Pour le premier cas, le ministre a affirmé qu’il n’hésiterait pas à charger le parquet des investigations nécessaires auprès des responsables concernés, qui seraient accusés alors de corruption ou de détournements ; de plus, et en vertu des textes de lois régissant les juridictions financières, les procureurs peuvent s’autosaisir, sans même l’avis de la chancellerie.

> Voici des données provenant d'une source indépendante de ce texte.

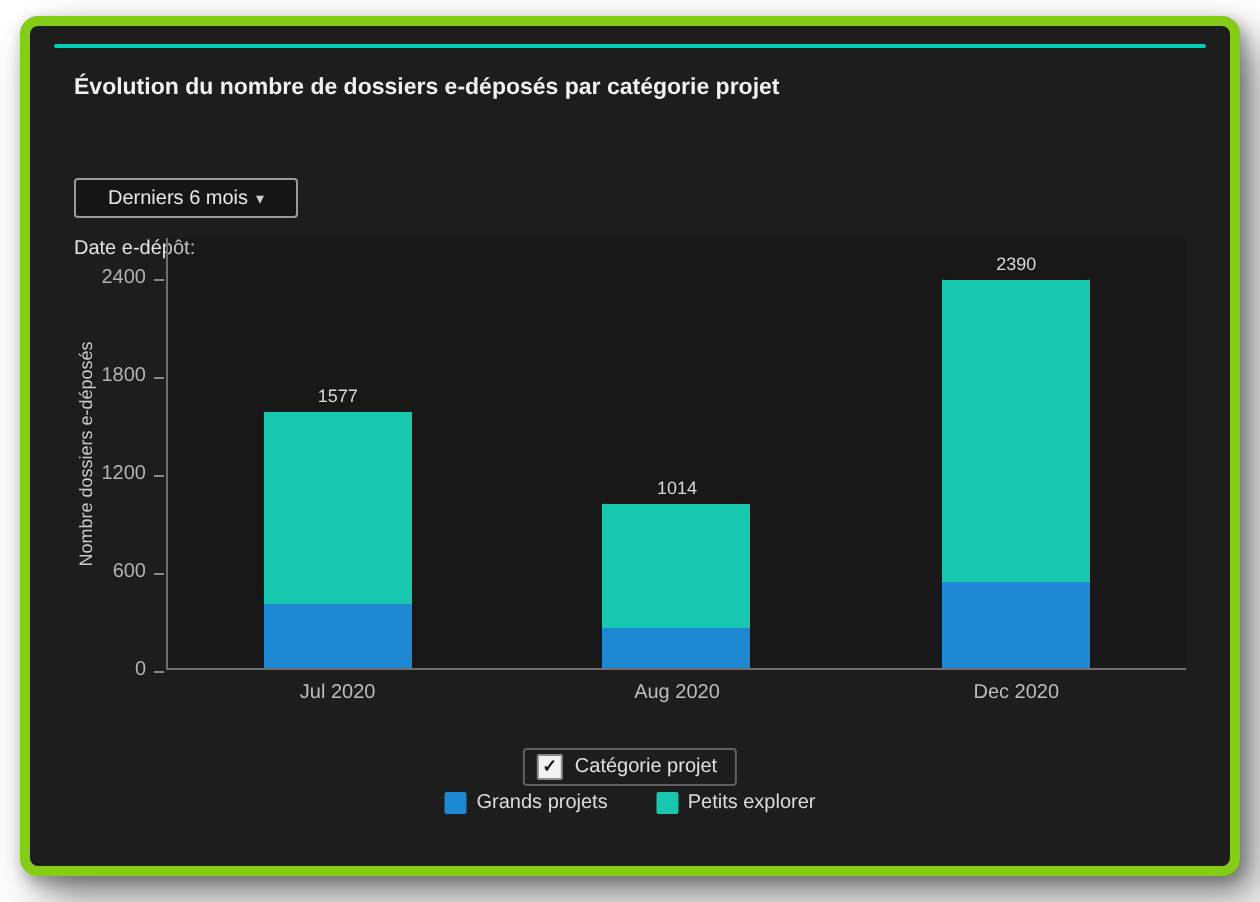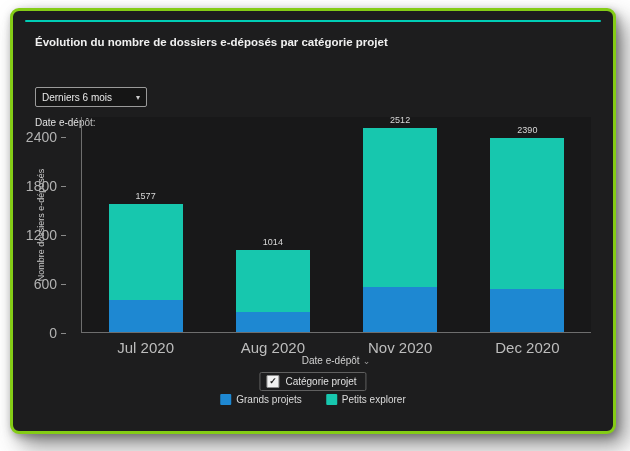"Évolution du nombre de dossiers" .window { border: 3px solid #84cc16 -> 5px solid #84cc16 }
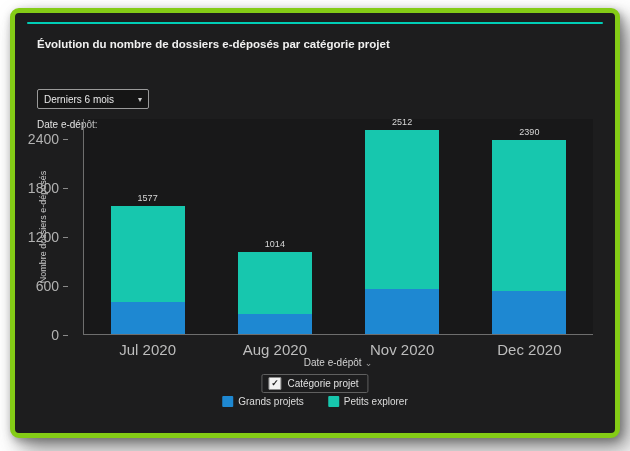"Derniers 6 mois" .select { padding: 0 6px -> 0 16px }
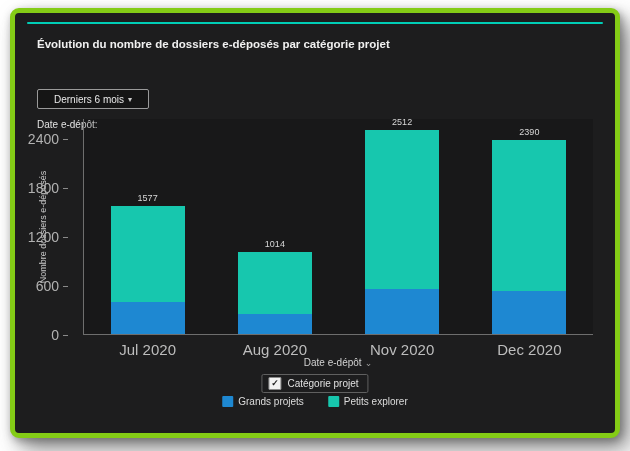"2512" div.bar-col { html: <div> <div>2512</div> <div></div> <div></div> <div>Nov 2020</div> </div> -> none }
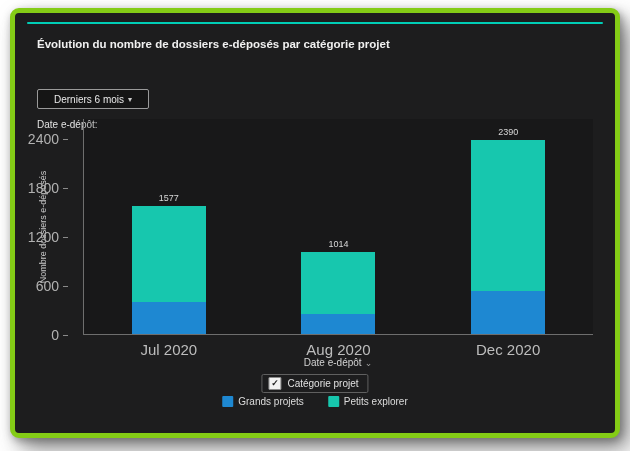"2400" .ytick { font-size: 14px -> 10px; right: 24px -> 10px }
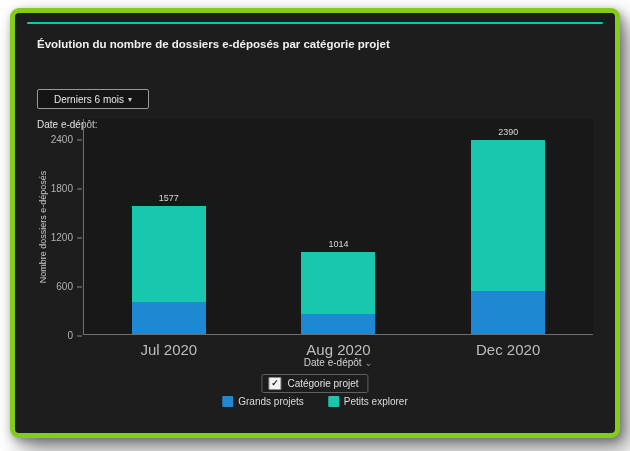"Jul 2020" .bar-xlabel { font-size: 15px -> 10px }
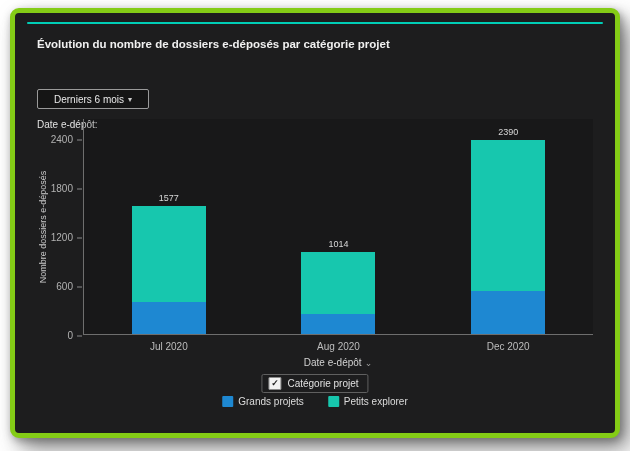"Date e-dépôt ⌄" div.xlabel-row { html: <div> <span>Date e-dépôt</span><span>⌄</span> </div> -> none }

Dans le second cas, Mustapha Ramid a indiqué qu’un grand nombre d’éléments rapportés par la Cour des Comptes portent davantage sur l’incompétence des gestionnaires que sur leur mauvaise foi ou, pire, sur une volonté d’enrichissement personnel. Aussi, ces dossiers ne devraient pas se retrouver devant des juges financiers, mais ils pourraient faire l’objet de mesures disciplinaires ou administratives, comme la suspension ou la révocation des responsables concernés.
Pour ce qui est des anomalies relevées dans la gestion communale, le ministre a précisé que ces affaires ne pourraient être portées devant des tribunaux qu’au lendemain des élections communales. La justification est simple, et consiste en le principe de la présomption d’innocence. Aussi, il n’est pas normal, ni sain, selon Ramid, de traîner des édiles devant la justice alors qu’ils pourraient être innocents ou qu’ils pourraient avoir commis les faits qui leur sont reprochés de bonne foi. Or, lors d’une campagne électorale, tous les coups, à défaut d’être permis, sont quand même portés. C’est la raison invoquée pour laisser ces affaires de mauvaise gestion pour après la campagne électorale prévue au mois d’août prochain.